# PROBLEM TO SOLVE
Set down exactly the lines of the records from the top to the line containing "[492,544,859,561] js-jasmine-mocha - javascript"; include both.

# MATERIAL FOR THIS EXERCISE

=== Begin Enclosure ===

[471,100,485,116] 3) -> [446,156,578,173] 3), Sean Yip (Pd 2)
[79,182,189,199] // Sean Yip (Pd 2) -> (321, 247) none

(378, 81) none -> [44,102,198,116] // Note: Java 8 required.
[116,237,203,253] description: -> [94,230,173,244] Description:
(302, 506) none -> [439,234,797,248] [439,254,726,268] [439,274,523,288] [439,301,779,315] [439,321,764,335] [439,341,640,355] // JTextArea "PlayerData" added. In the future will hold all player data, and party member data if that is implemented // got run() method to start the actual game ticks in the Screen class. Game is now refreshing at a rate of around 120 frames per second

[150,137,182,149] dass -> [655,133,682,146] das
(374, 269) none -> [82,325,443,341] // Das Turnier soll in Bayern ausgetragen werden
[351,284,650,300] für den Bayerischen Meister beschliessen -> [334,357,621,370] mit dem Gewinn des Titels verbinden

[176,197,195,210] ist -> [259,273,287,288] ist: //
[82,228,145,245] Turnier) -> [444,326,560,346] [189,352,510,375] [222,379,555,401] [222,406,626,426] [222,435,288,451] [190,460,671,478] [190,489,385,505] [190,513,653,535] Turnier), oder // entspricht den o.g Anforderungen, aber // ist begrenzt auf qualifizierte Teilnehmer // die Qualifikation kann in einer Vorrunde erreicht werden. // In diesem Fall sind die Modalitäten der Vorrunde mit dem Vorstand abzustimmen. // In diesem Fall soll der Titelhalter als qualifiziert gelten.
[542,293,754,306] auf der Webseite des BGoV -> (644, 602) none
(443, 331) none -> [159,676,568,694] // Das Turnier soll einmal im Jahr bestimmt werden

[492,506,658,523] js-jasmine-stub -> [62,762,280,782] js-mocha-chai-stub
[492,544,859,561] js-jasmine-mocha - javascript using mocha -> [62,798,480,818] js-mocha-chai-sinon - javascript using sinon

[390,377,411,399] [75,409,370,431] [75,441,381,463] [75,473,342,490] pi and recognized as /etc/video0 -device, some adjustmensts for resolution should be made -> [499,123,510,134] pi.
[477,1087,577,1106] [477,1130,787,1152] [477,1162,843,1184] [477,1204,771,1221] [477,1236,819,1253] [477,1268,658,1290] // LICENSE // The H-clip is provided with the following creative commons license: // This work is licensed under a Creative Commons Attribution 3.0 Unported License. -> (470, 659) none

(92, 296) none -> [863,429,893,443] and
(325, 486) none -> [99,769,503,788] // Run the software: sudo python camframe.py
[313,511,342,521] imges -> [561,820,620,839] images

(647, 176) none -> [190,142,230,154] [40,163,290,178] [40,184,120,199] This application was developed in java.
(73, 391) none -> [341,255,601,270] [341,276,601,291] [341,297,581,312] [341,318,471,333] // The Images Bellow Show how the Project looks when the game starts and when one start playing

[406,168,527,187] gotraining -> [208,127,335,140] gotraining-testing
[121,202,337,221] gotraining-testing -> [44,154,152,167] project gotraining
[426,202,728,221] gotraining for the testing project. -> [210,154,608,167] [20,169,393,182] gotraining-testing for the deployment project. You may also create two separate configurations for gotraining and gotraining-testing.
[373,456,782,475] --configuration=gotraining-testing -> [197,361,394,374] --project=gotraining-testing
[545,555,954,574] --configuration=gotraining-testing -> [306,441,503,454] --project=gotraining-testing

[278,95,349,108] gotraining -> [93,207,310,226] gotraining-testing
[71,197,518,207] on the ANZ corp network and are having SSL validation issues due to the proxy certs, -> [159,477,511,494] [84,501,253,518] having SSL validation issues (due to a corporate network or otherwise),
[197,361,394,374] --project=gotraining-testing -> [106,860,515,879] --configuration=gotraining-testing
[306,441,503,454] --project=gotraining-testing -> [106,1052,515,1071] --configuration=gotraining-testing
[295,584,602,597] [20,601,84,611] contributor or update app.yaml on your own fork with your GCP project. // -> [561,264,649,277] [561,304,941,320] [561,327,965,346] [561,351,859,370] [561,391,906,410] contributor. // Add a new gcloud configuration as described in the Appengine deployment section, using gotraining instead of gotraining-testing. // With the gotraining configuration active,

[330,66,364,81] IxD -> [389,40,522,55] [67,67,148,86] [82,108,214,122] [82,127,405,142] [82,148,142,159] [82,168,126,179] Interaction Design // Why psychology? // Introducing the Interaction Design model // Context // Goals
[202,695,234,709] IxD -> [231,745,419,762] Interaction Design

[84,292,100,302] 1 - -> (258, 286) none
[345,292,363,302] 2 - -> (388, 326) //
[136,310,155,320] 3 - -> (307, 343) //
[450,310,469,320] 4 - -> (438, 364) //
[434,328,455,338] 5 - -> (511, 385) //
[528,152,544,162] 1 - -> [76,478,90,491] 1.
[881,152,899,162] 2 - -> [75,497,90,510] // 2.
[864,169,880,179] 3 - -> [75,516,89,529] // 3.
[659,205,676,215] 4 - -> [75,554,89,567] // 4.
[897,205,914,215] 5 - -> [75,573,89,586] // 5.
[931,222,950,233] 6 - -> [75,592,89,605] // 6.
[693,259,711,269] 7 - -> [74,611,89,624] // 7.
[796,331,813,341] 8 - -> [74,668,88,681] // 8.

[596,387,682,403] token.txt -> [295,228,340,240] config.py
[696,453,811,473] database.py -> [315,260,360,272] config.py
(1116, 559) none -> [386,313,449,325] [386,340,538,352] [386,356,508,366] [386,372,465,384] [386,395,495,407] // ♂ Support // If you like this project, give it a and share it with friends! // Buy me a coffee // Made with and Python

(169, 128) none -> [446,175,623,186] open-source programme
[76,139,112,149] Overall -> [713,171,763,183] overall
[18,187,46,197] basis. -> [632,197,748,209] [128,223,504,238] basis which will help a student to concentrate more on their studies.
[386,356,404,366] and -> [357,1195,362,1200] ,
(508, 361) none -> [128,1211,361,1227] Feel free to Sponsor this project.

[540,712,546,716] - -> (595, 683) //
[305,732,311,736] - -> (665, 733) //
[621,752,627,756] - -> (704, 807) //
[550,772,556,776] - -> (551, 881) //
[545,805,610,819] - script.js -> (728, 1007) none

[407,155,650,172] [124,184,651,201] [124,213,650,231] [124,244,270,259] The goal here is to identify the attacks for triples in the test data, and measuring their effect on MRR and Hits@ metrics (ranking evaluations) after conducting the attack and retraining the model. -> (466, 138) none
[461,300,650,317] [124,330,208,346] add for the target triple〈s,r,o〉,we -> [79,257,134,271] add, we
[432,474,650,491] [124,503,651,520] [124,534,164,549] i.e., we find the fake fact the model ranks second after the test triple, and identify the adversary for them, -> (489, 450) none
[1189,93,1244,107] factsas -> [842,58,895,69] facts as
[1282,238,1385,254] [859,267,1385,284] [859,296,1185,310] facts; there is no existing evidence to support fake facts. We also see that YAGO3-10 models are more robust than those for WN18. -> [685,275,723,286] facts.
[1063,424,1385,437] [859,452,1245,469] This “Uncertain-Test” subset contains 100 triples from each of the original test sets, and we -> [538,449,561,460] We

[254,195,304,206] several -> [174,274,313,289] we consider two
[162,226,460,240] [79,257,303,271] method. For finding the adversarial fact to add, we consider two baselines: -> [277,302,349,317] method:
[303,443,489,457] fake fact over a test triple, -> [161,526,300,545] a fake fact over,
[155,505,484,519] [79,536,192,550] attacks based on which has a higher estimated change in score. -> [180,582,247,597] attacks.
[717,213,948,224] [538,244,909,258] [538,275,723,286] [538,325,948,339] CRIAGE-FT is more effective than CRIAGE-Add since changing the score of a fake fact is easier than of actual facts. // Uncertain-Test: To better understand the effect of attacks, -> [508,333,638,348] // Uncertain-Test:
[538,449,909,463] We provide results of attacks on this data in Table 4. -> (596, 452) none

=== End Enclosure ===

# REPLY TO THE EXERCISE
[471,100,485,116] 3) -> [446,156,578,173] 3), Sean Yip (Pd 2)
[79,182,189,199] // Sean Yip (Pd 2) -> (321, 247) none

(378, 81) none -> [44,102,198,116] // Note: Java 8 required.
[116,237,203,253] description: -> [94,230,173,244] Description:
(302, 506) none -> [439,234,797,248] [439,254,726,268] [439,274,523,288] [439,301,779,315] [439,321,764,335] [439,341,640,355] // JTextArea "PlayerData" added. In the future will hold all player data, and party member data if that is implemented // got run() method to start the actual game ticks in the Screen class. Game is now refreshing at a rate of around 120 frames per second

[150,137,182,149] dass -> [655,133,682,146] das
(374, 269) none -> [82,325,443,341] // Das Turnier soll in Bayern ausgetragen werden
[351,284,650,300] für den Bayerischen Meister beschliessen -> [334,357,621,370] mit dem Gewinn des Titels verbinden

[176,197,195,210] ist -> [259,273,287,288] ist: //
[82,228,145,245] Turnier) -> [444,326,560,346] [189,352,510,375] [222,379,555,401] [222,406,626,426] [222,435,288,451] [190,460,671,478] [190,489,385,505] [190,513,653,535] Turnier), oder // entspricht den o.g Anforderungen, aber // ist begrenzt auf qualifizierte Teilnehmer // die Qualifikation kann in einer Vorrunde erreicht werden. // In diesem Fall sind die Modalitäten der Vorrunde mit dem Vorstand abzustimmen. // In diesem Fall soll der Titelhalter als qualifiziert gelten.
[542,293,754,306] auf der Webseite des BGoV -> (644, 602) none
(443, 331) none -> [159,676,568,694] // Das Turnier soll einmal im Jahr bestimmt werden

[492,506,658,523] js-jasmine-stub -> [62,762,280,782] js-mocha-chai-stub
[492,544,859,561] js-jasmine-mocha - javascript using mocha -> [62,798,480,818] js-mocha-chai-sinon - javascript using sinon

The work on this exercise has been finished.